Bernie Cosell wrote:
On 20 Oct 2005 at 10:40, Pete Holsberg wrote:

Would you assume from that experience that the WiFi was an insecure network?

Certainly. Public wireless hotspots are intended to be that way. [of course, you need to keep that in mind as you read your email, etc]. Now, if I went to Virginia Tech I'd have a LOT more trouble: they don't broadcast their SSID key, I'd need their WEP *AND* I'd have to register my MAC address.

Of course, I'm wondering why I have to fiddle so much to get a wireless notebook to connect to my home network! What do they know that I don't?

I broadcast my SSID at home, but you came by you'd still need to key in the WEP.
Here's where I'm having trouble. I may have a defective Westell gateway or a defective wireless NIC.

It appears that there are three places that have to be configured: the NIC and the network on the notebook, and the wireless gateway.

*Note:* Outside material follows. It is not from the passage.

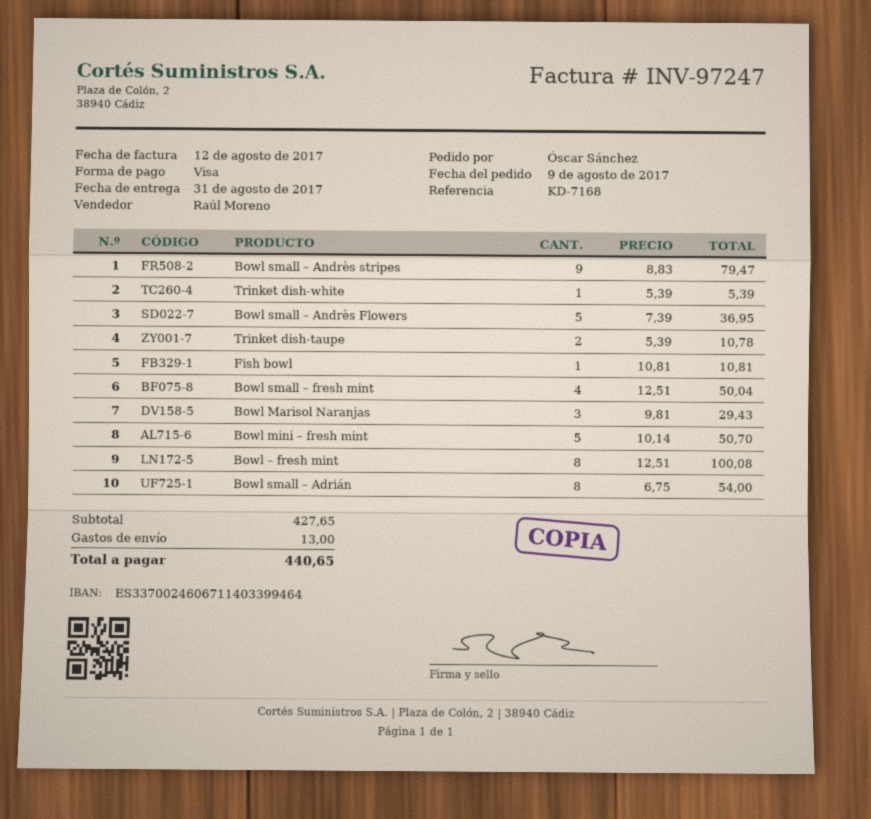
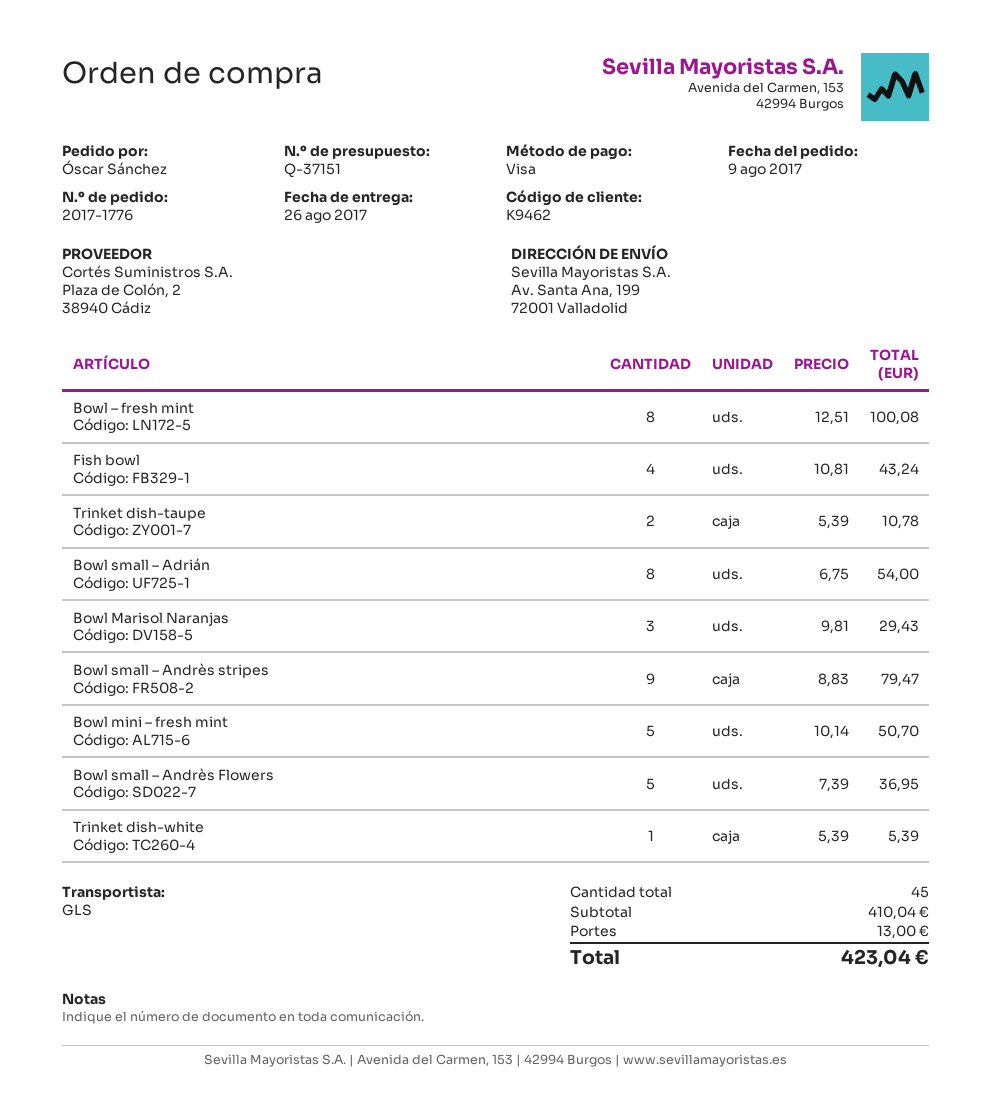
delivery date: 2017-08-31 -> 2017-08-26
Fish bowl: 1 x 10.81 = 10.81 -> 4 x 10.81 = 43.24
Bowl small – fresh mint: 4 x 12.51 = 50.04 -> none
subtotal: 427.65 -> 410.04
total: 440.65 -> 423.04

The gateway is set up with no security and since "Hide SSID" is disabled, I surmise that it is broadcasting thne SSID.

The NIC is set for "WECA compliant" authentication, which apparently permits unauthenticated networking (as opposed to the two WEP modes -- automatic and shared), and no encryption. It has the SSID of my home LAN and a passphrase that matched the alpha text of the WEP key I use.

I have added the SSID of my LAN to the "Preferred networks" of "Wireless Network Connection 2 Properties" and said that it does not need a key.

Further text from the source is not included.